◆ **WHAT TO DO**: Your output should be the complete listing, word for word, with no pictures in it.

◇ ◇ ◇

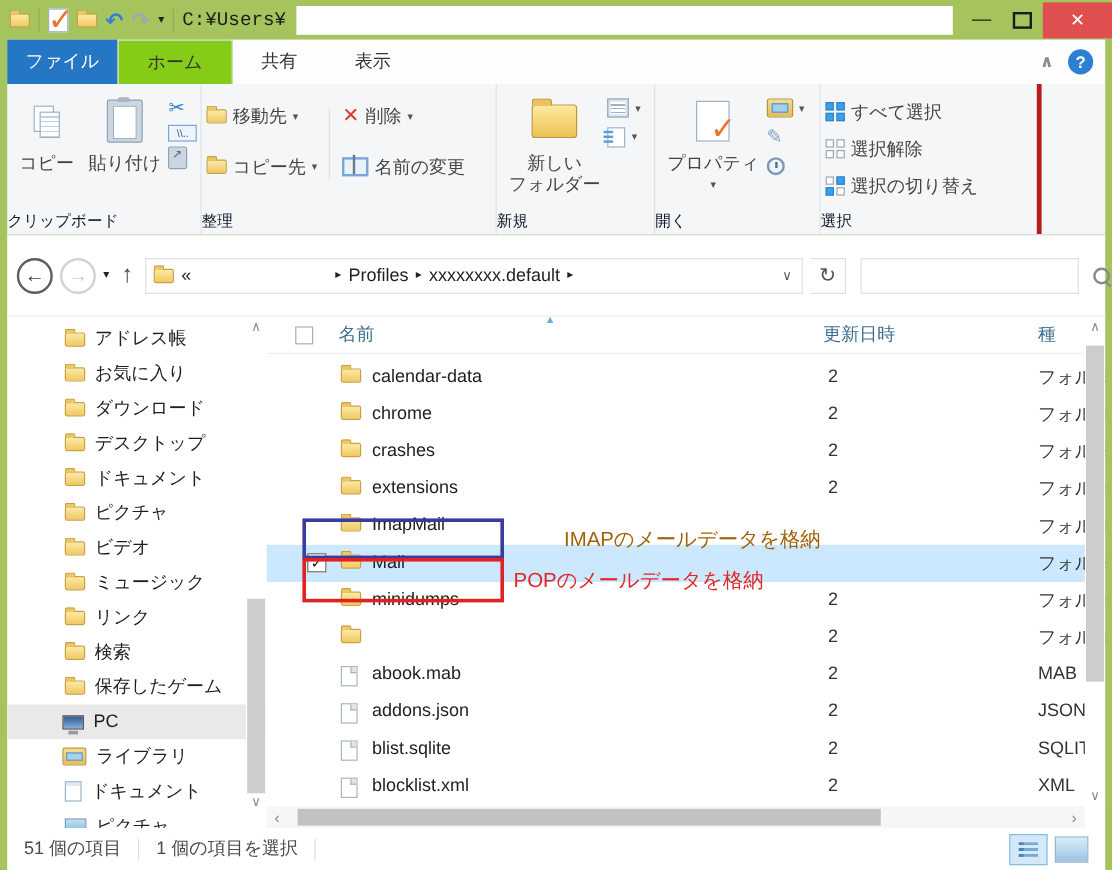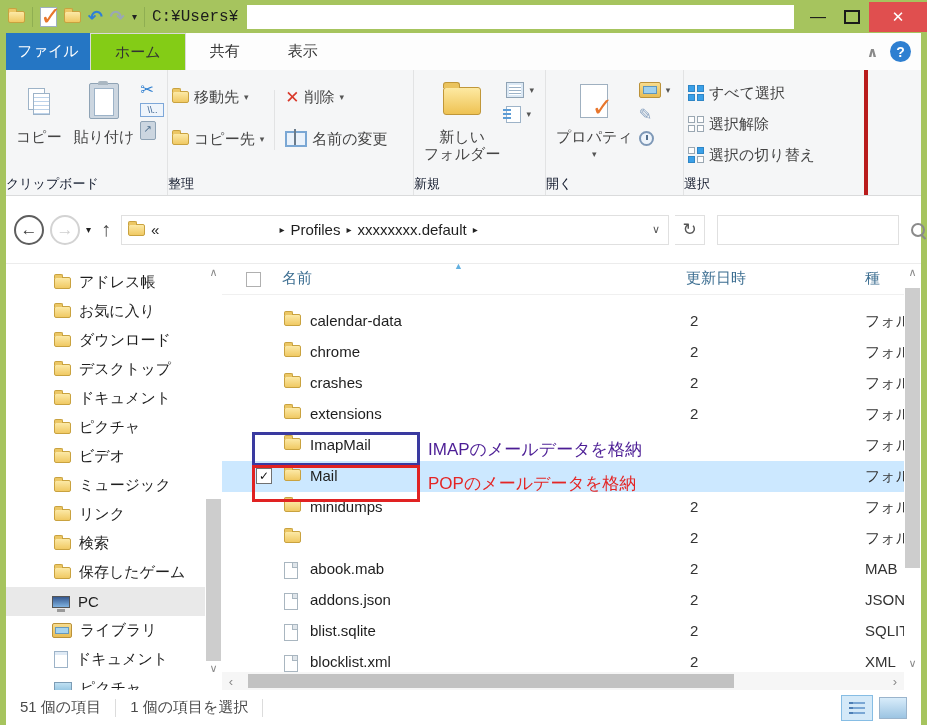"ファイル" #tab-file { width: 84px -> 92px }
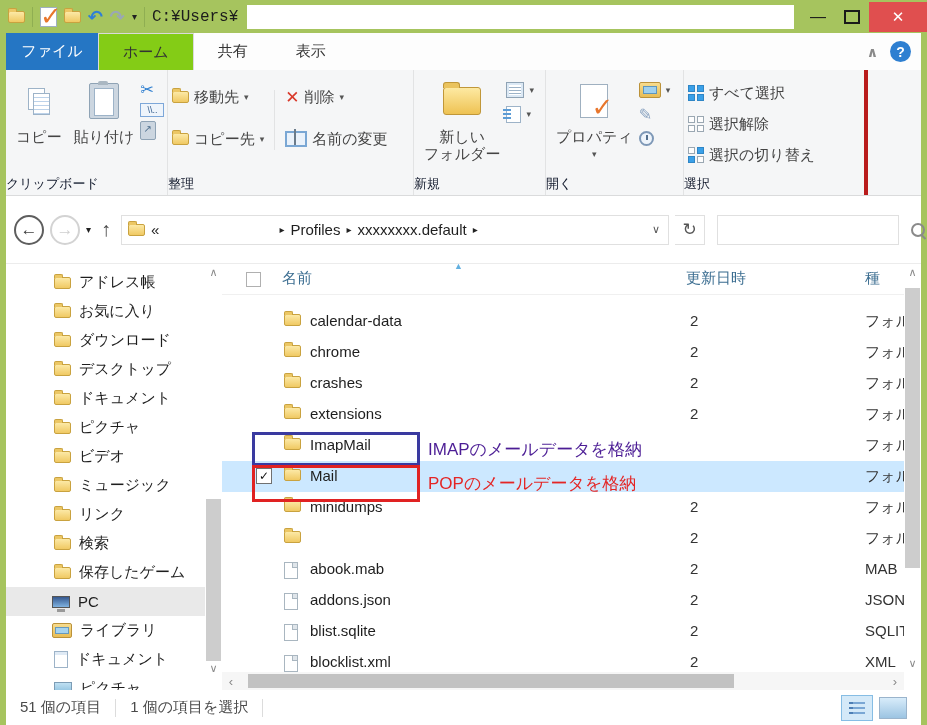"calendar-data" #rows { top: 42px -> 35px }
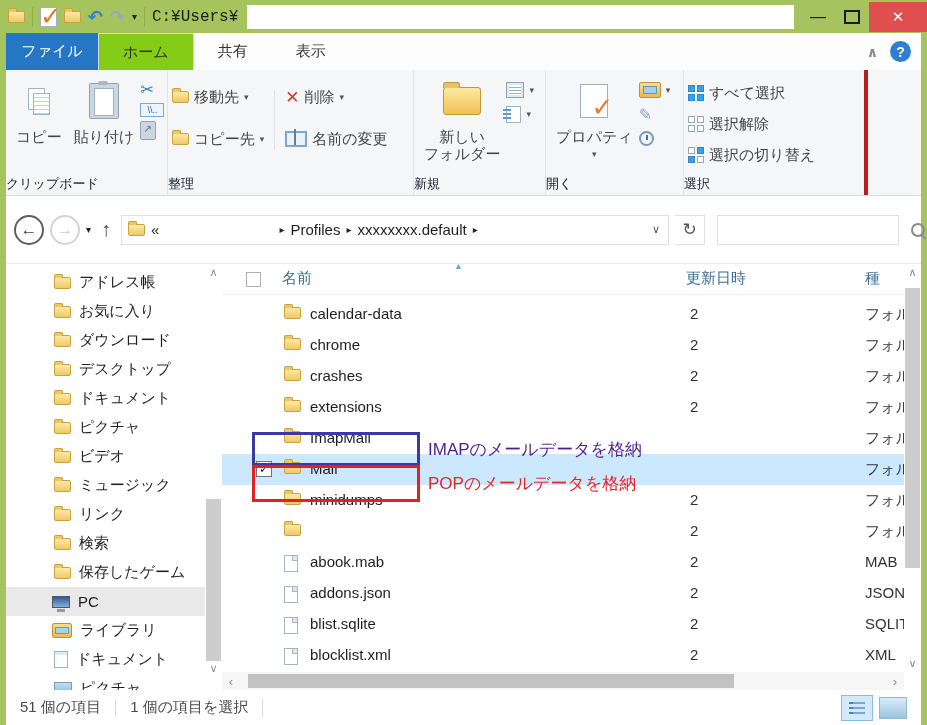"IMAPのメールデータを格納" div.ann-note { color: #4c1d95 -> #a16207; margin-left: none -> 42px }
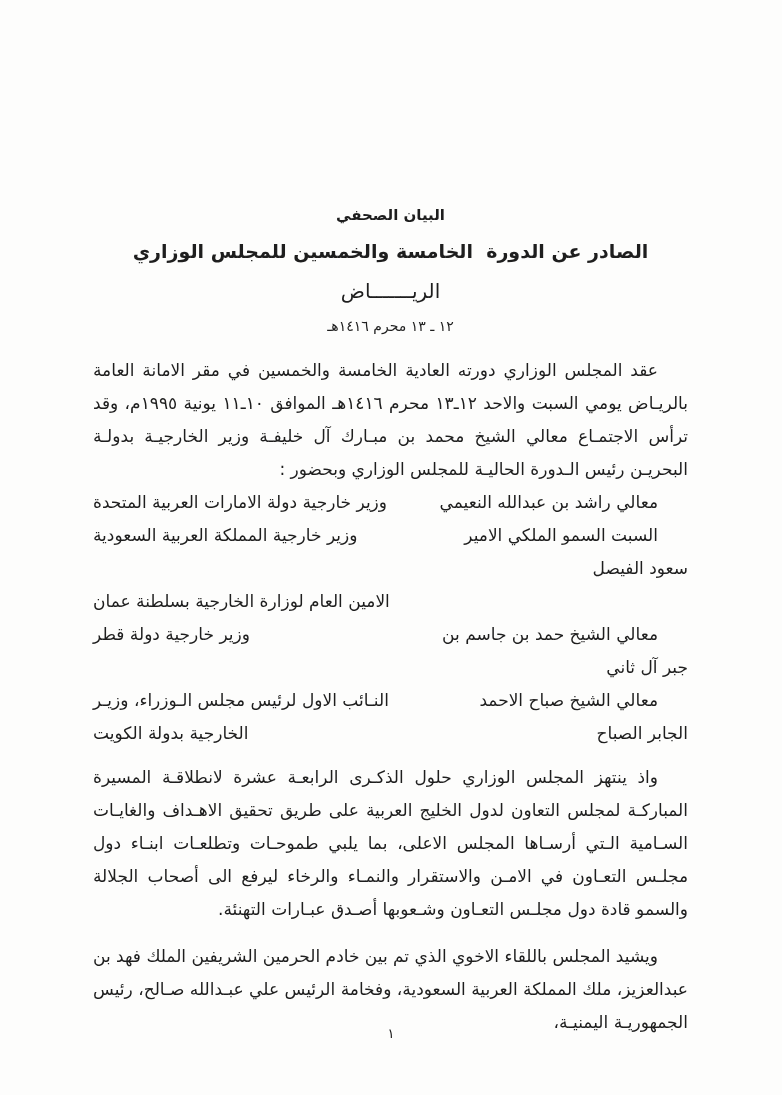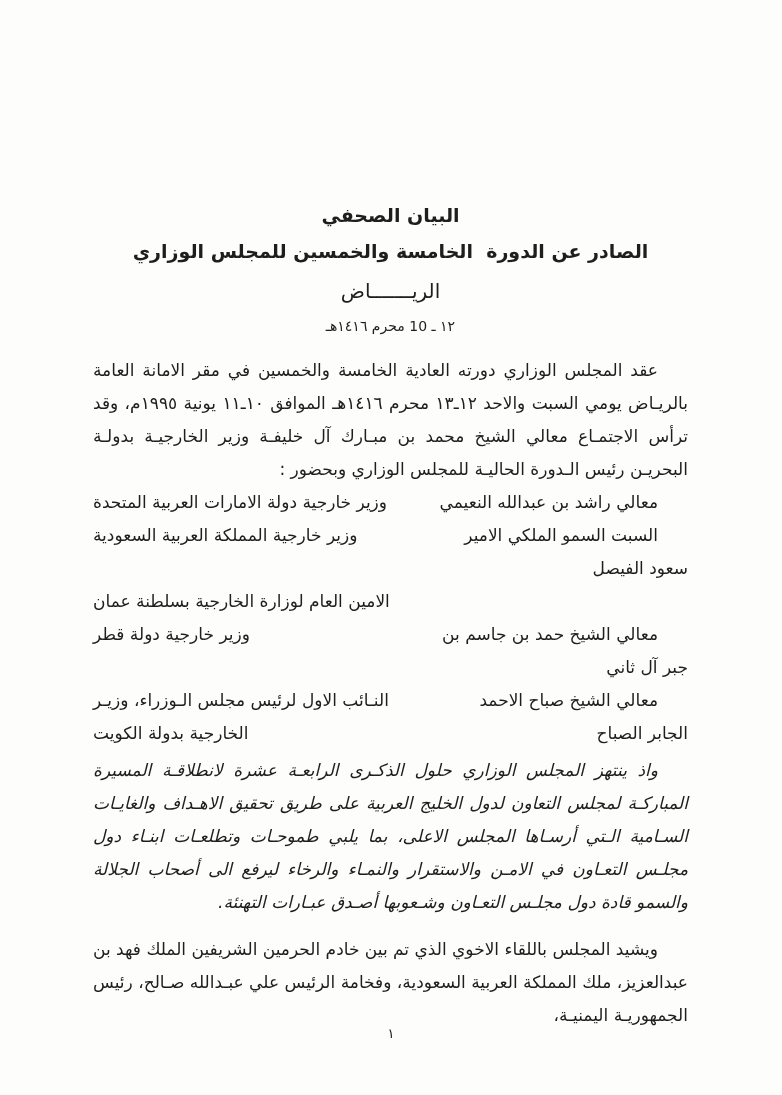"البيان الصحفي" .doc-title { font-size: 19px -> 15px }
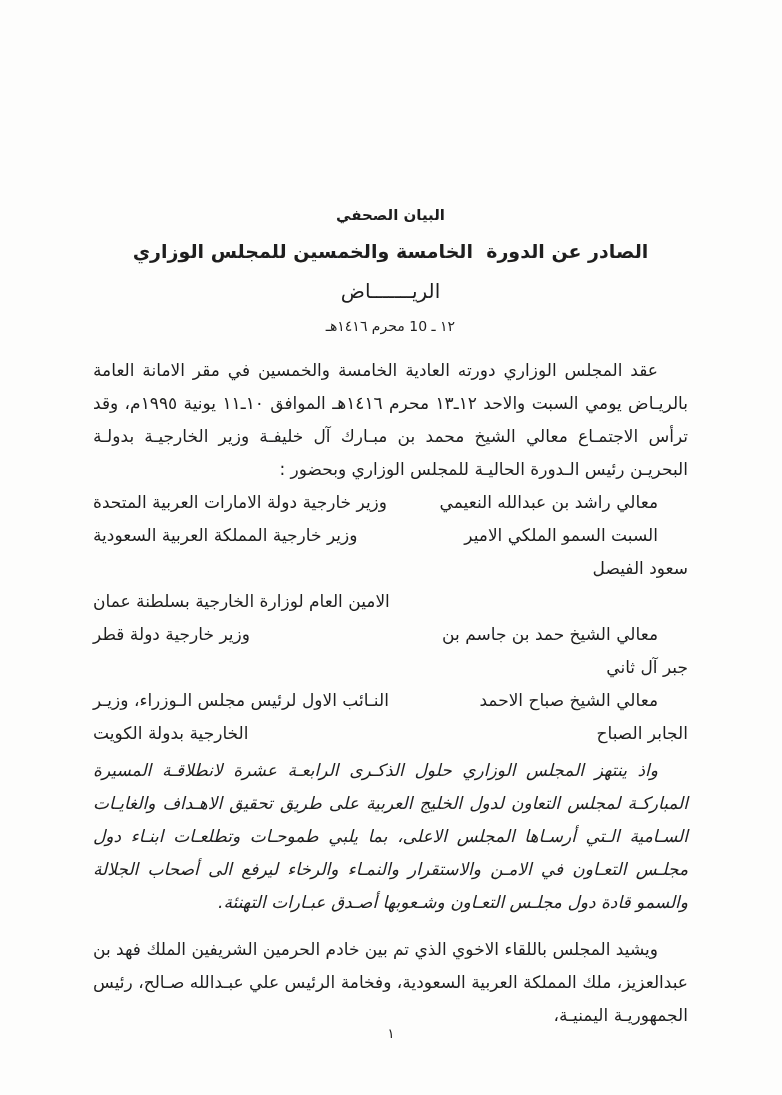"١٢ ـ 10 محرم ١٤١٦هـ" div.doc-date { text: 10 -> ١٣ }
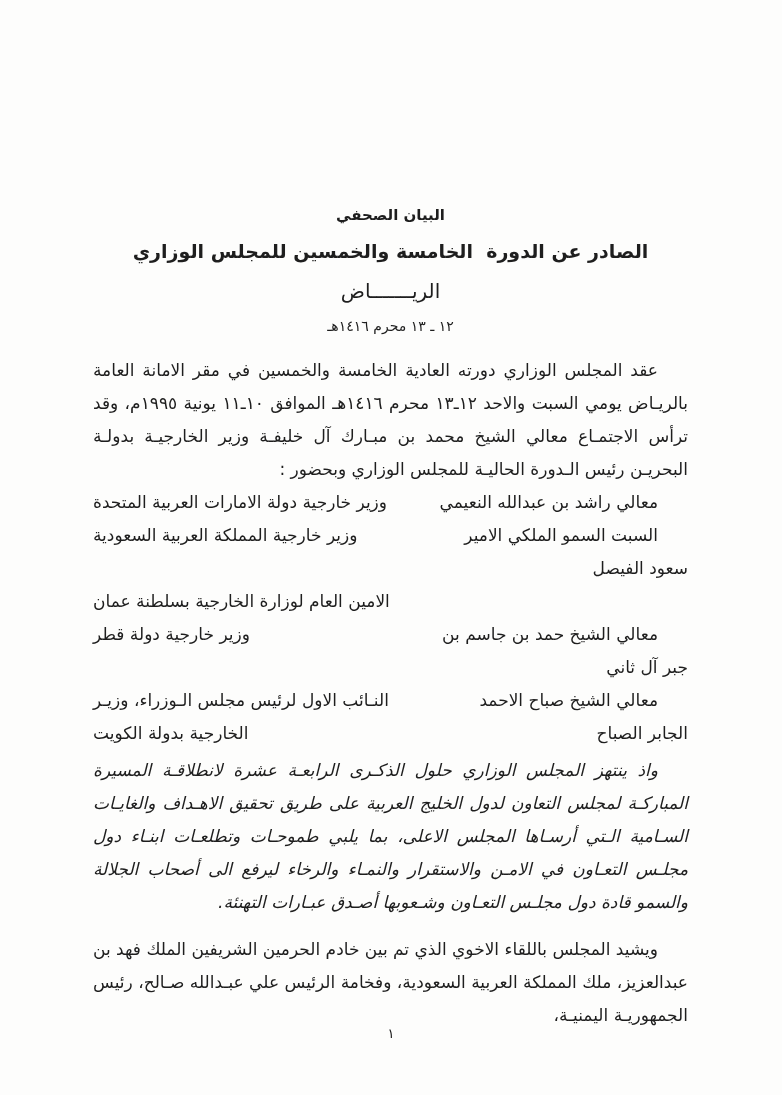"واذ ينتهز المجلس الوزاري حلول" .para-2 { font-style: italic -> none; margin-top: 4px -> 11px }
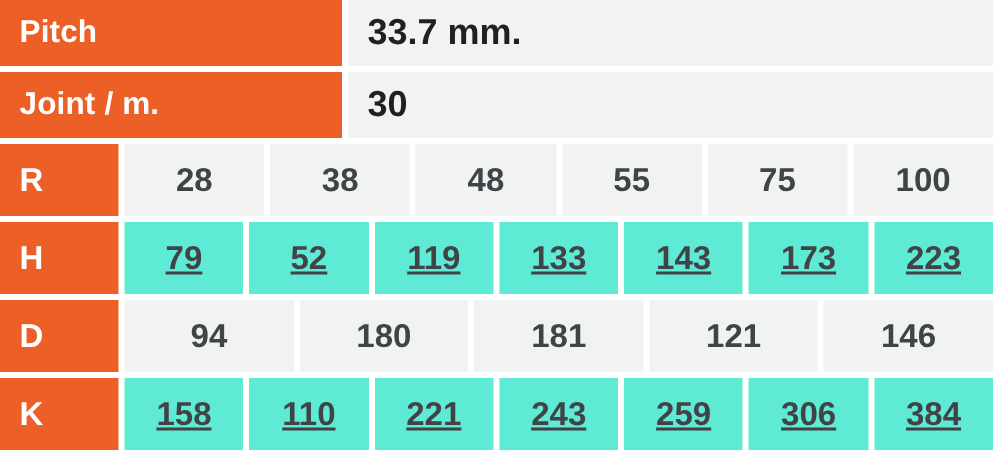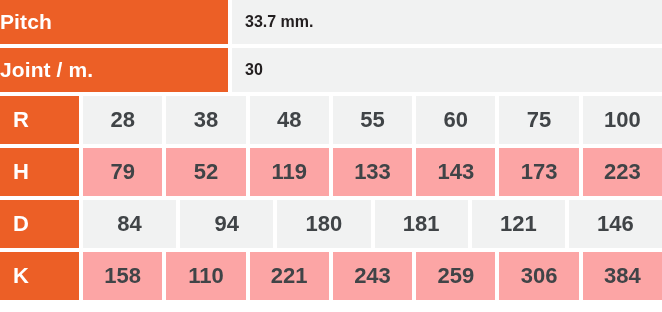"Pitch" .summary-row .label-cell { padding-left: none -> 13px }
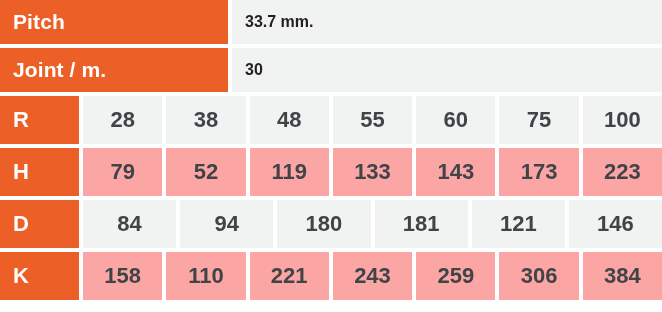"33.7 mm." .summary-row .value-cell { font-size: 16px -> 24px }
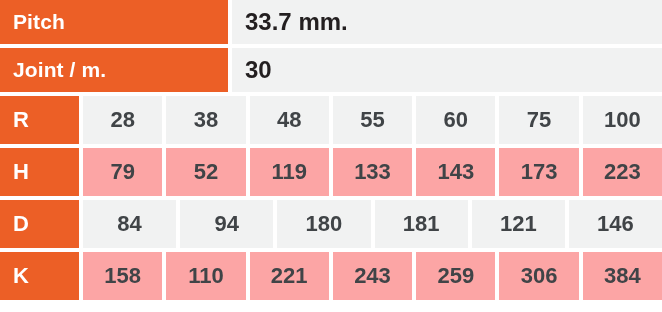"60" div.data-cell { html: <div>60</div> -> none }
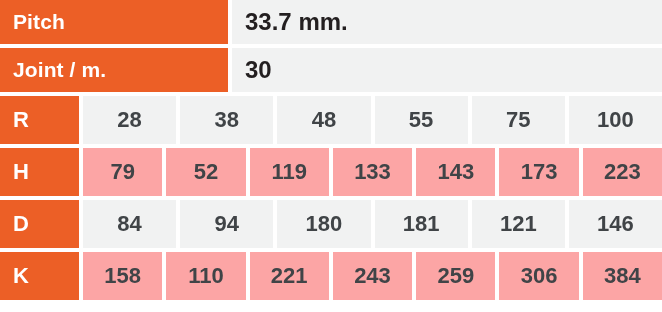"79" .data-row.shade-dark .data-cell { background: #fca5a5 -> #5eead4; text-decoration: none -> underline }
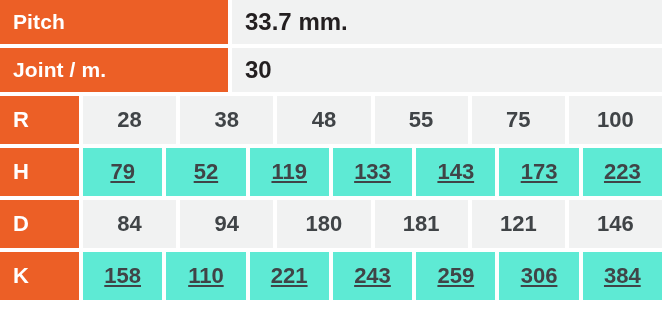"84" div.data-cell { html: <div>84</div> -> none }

◇ ◇ ◇

◆ **ANSWER BOX**:
"ファイル" #tab-file { width: 84px -> 92px }
"calendar-data" #rows { top: 42px -> 35px }
"IMAPのメールデータを格納" div.ann-note { color: #4c1d95 -> #a16207; margin-left: none -> 42px }
"البيان الصحفي" .doc-title { font-size: 19px -> 15px }
"١٢ ـ 10 محرم ١٤١٦هـ" div.doc-date { text: 10 -> ١٣ }
"واذ ينتهز المجلس الوزاري حلول" .para-2 { font-style: italic -> none; margin-top: 4px -> 11px }
"Pitch" .summary-row .label-cell { padding-left: none -> 13px }
"33.7 mm." .summary-row .value-cell { font-size: 16px -> 24px }
"60" div.data-cell { html: <div>60</div> -> none }
"79" .data-row.shade-dark .data-cell { background: #fca5a5 -> #5eead4; text-decoration: none -> underline }
"84" div.data-cell { html: <div>84</div> -> none }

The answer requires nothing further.